Retype every record exactly. Skip the images.

------------------------------------------------

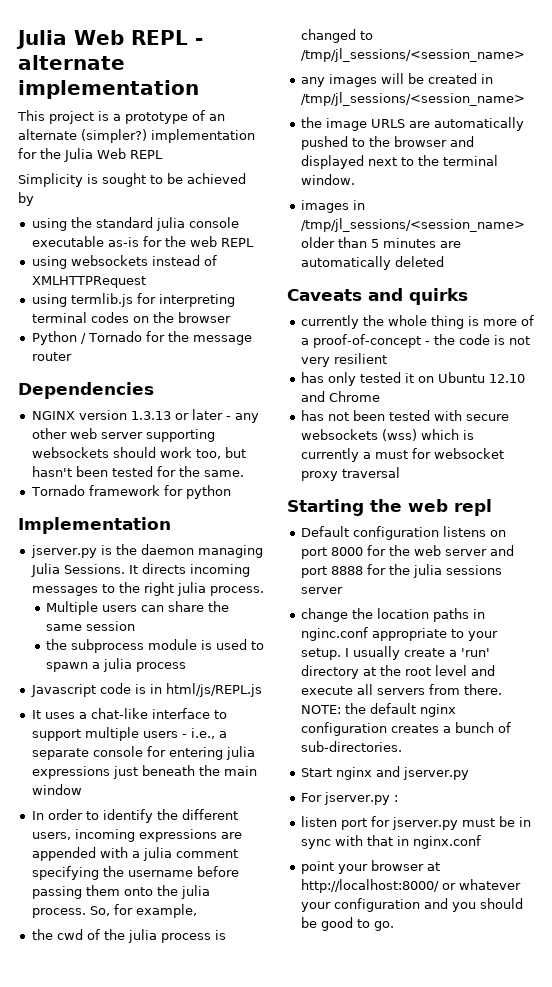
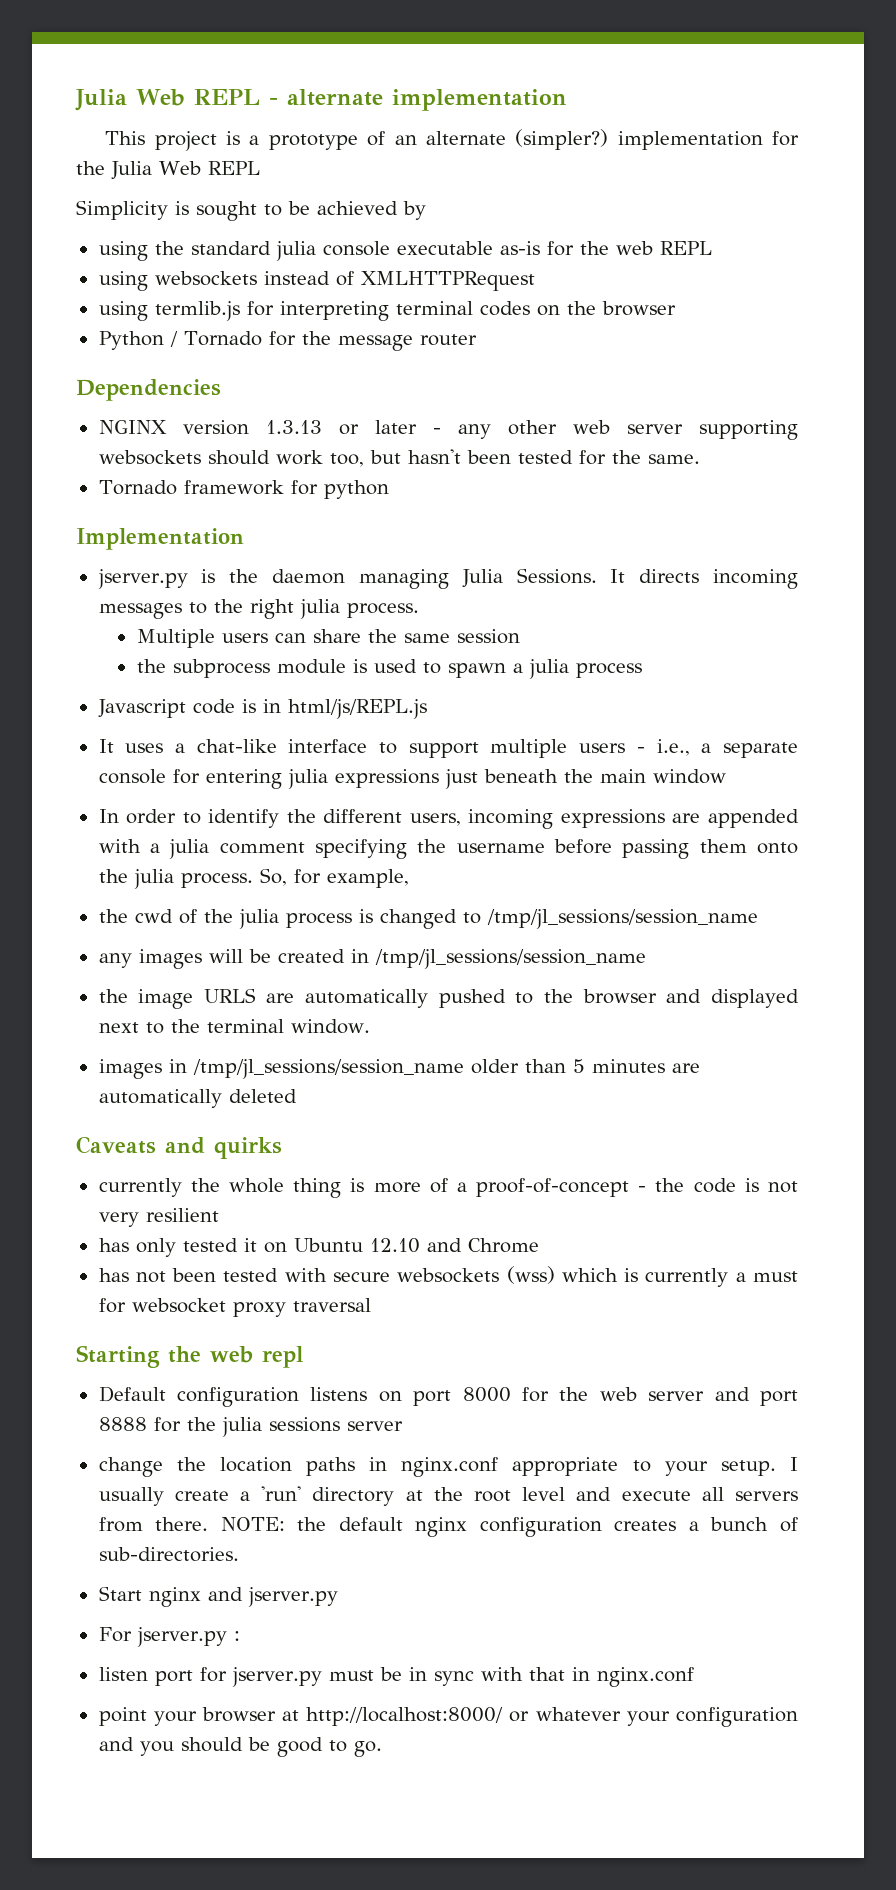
[300,48,525,62] /tmp/jl_sessions/<session_name> -> [486,909,758,929] /tmp/jl_sessions/session_name
[300,92,525,106] /tmp/jl_sessions/<session_name> -> [374,949,646,969] /tmp/jl_sessions/session_name
[300,218,525,232] /tmp/jl_sessions/<session_name> -> [192,1059,464,1079] /tmp/jl_sessions/session_name
[300,627,368,641] nginc.conf -> [401,1457,499,1477] nginx.conf

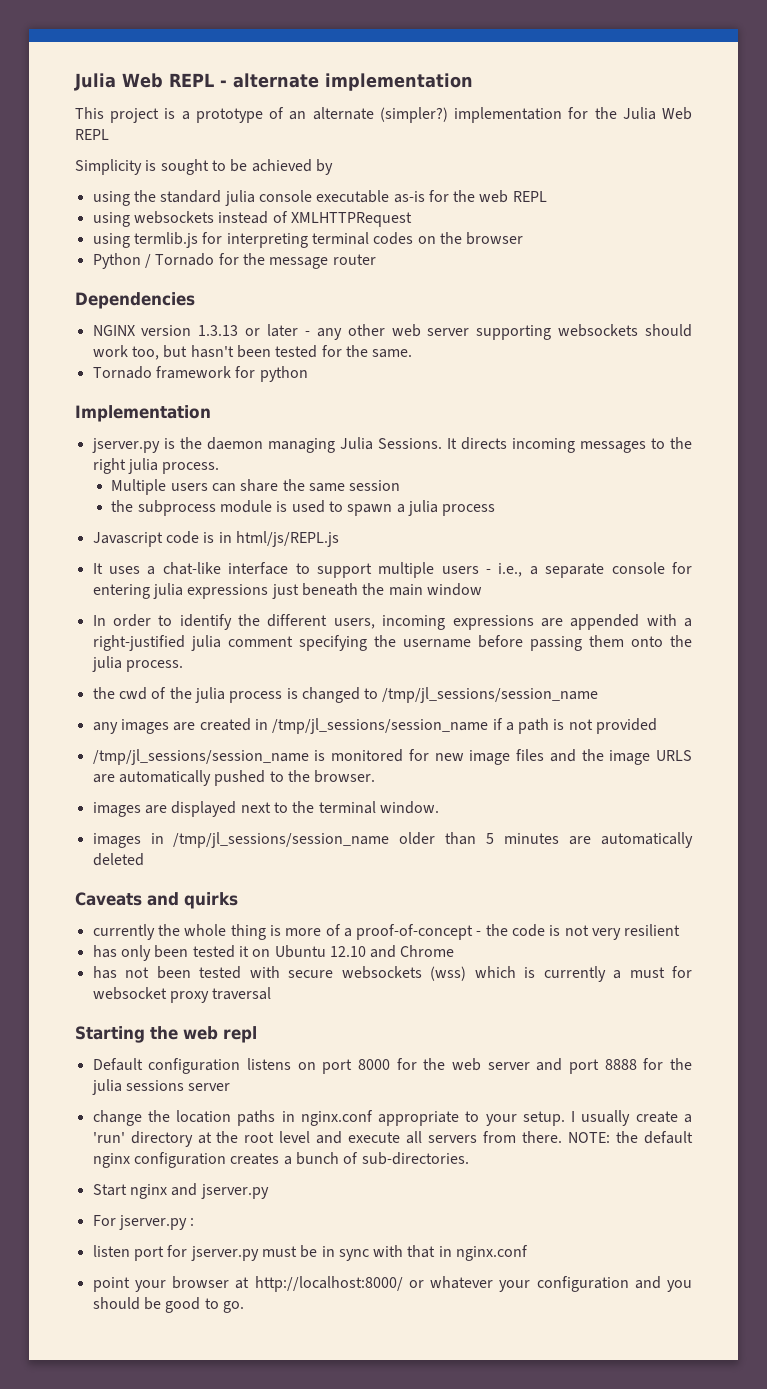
(160, 848) none -> [92,635,185,651] right-justified
[259,868,409,888] So, for example, -> (183, 666) none
[208,949,271,963] will be -> [173,722,196,731] are
(646, 959) // -> [492,718,658,734] [92,749,576,765] if a path is not provided // /tmp/jl_sessions/session_name is monitored for new image files and
[582,989,702,1004] browser and -> [314,770,376,783] [92,802,167,817] browser. // images are
(176, 1247) none -> [154,945,189,958] been

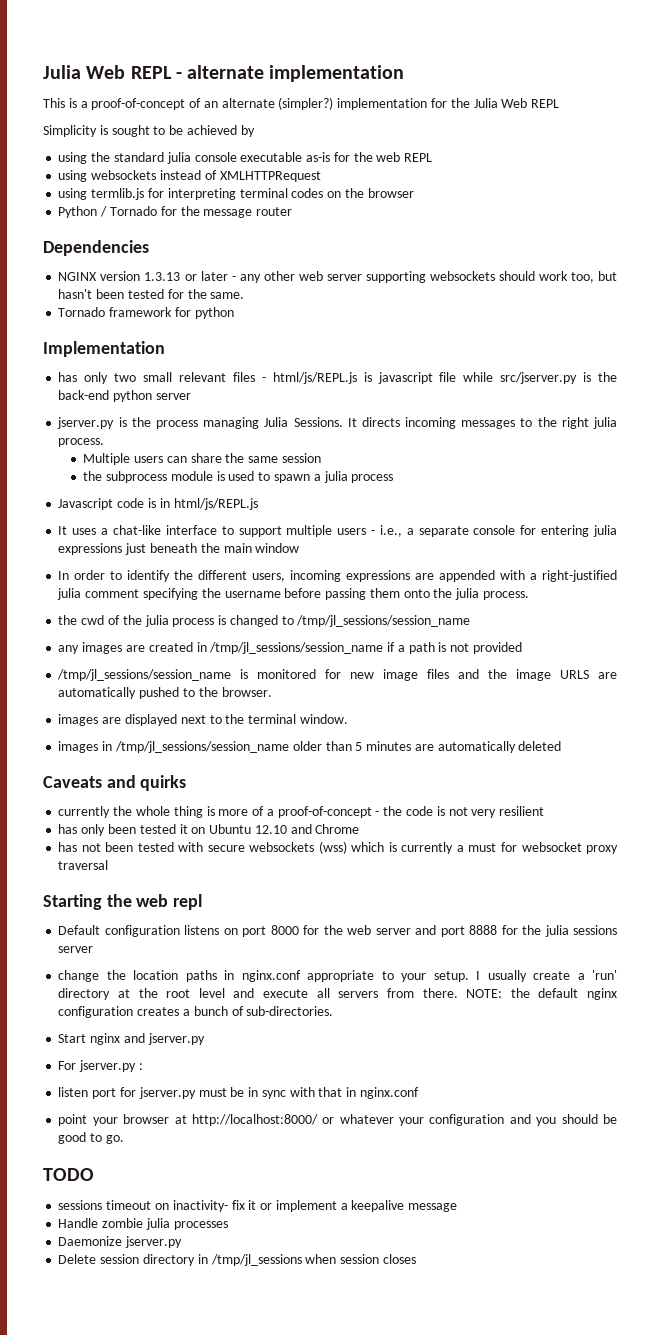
[110,108,160,123] project -> (65, 103) none
[195,108,263,123] prototype -> [91,98,186,110] proof-of-concept
(211, 413) none -> [58,372,617,384] [58,390,191,402] // has only two small relevant files - html/js/REPL.js is javascript file while src/jserver.py is the back-end python server
[206,437,263,450] daemon -> [155,420,198,429] process
(244, 1307) none -> [43,1168,94,1181] [58,1200,458,1212] [58,1218,228,1230] [58,1236,183,1248] [58,1254,416,1266] // TODO // sessions timeout on inactivity- fix it or implement a keepalive message // Handle zombie julia processes // Daemonize jserver.py // Delete session directory in /tmp/jl_sessions when session closes

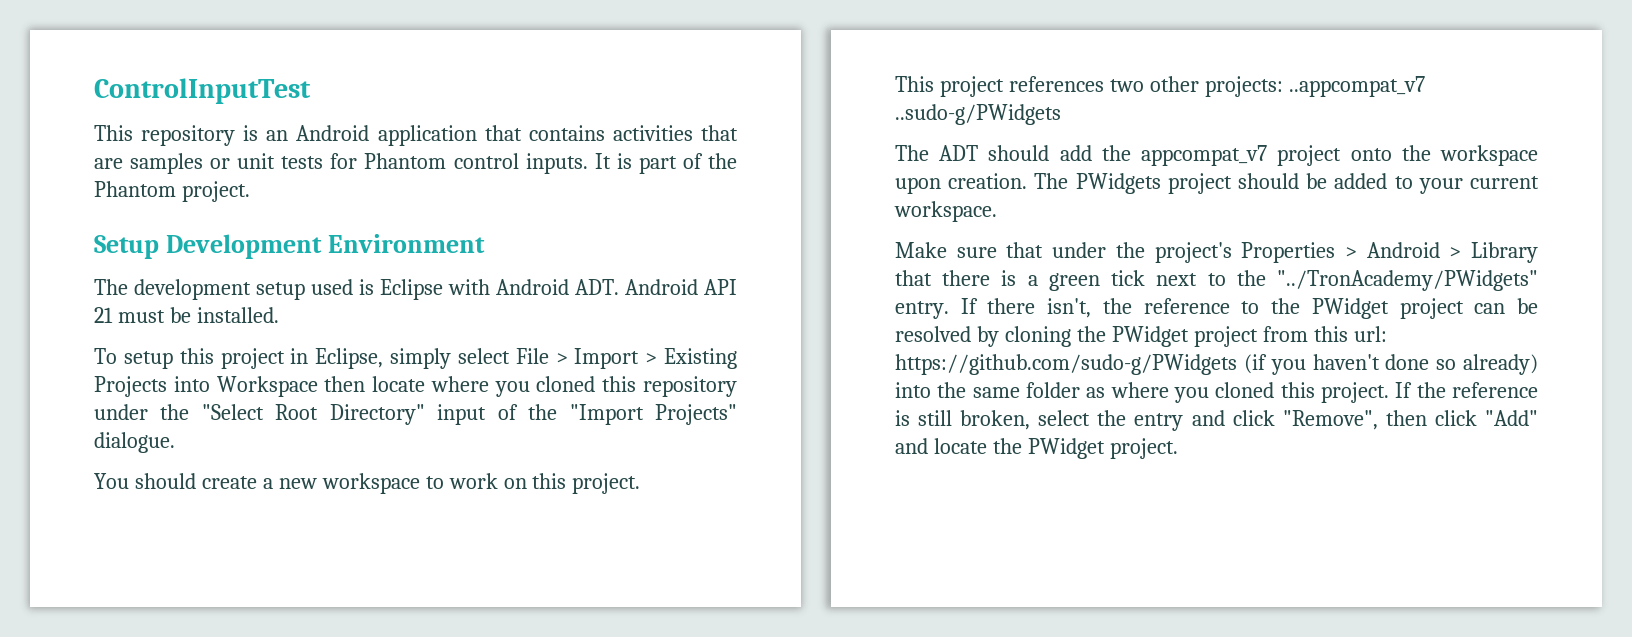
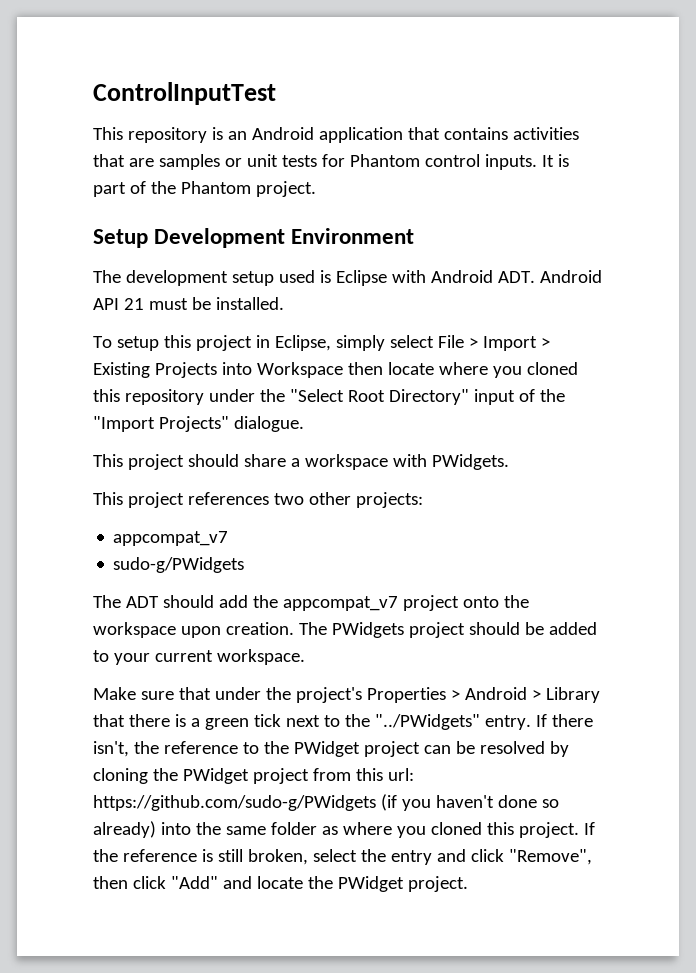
[94,473,641,494] You should create a new workspace to work on this project. -> [93,454,509,470] This project should share a workspace with PWidgets.
[1288,76,1425,97] [895,104,1061,125] ..appcompat_v7 ..sudo-g/PWidgets -> [113,531,229,546] [113,557,245,573] // appcompat_v7 // sudo-g/PWidgets
[1277,270,1538,291] "../TronAcademy/PWidgets" -> [374,714,480,730] "../PWidgets"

------------------------------------------------

* Exercise solution:
[300,48,525,62] /tmp/jl_sessions/<session_name> -> [486,909,758,929] /tmp/jl_sessions/session_name
[300,92,525,106] /tmp/jl_sessions/<session_name> -> [374,949,646,969] /tmp/jl_sessions/session_name
[300,218,525,232] /tmp/jl_sessions/<session_name> -> [192,1059,464,1079] /tmp/jl_sessions/session_name
[300,627,368,641] nginc.conf -> [401,1457,499,1477] nginx.conf

(160, 848) none -> [92,635,185,651] right-justified
[259,868,409,888] So, for example, -> (183, 666) none
[208,949,271,963] will be -> [173,722,196,731] are
(646, 959) // -> [492,718,658,734] [92,749,576,765] if a path is not provided // /tmp/jl_sessions/session_name is monitored for new image files and
[582,989,702,1004] browser and -> [314,770,376,783] [92,802,167,817] browser. // images are
(176, 1247) none -> [154,945,189,958] been

[110,108,160,123] project -> (65, 103) none
[195,108,263,123] prototype -> [91,98,186,110] proof-of-concept
(211, 413) none -> [58,372,617,384] [58,390,191,402] // has only two small relevant files - html/js/REPL.js is javascript file while src/jserver.py is the back-end python server
[206,437,263,450] daemon -> [155,420,198,429] process
(244, 1307) none -> [43,1168,94,1181] [58,1200,458,1212] [58,1218,228,1230] [58,1236,183,1248] [58,1254,416,1266] // TODO // sessions timeout on inactivity- fix it or implement a keepalive message // Handle zombie julia processes // Daemonize jserver.py // Delete session directory in /tmp/jl_sessions when session closes

[94,473,641,494] You should create a new workspace to work on this project. -> [93,454,509,470] This project should share a workspace with PWidgets.
[1288,76,1425,97] [895,104,1061,125] ..appcompat_v7 ..sudo-g/PWidgets -> [113,531,229,546] [113,557,245,573] // appcompat_v7 // sudo-g/PWidgets
[1277,270,1538,291] "../TronAcademy/PWidgets" -> [374,714,480,730] "../PWidgets"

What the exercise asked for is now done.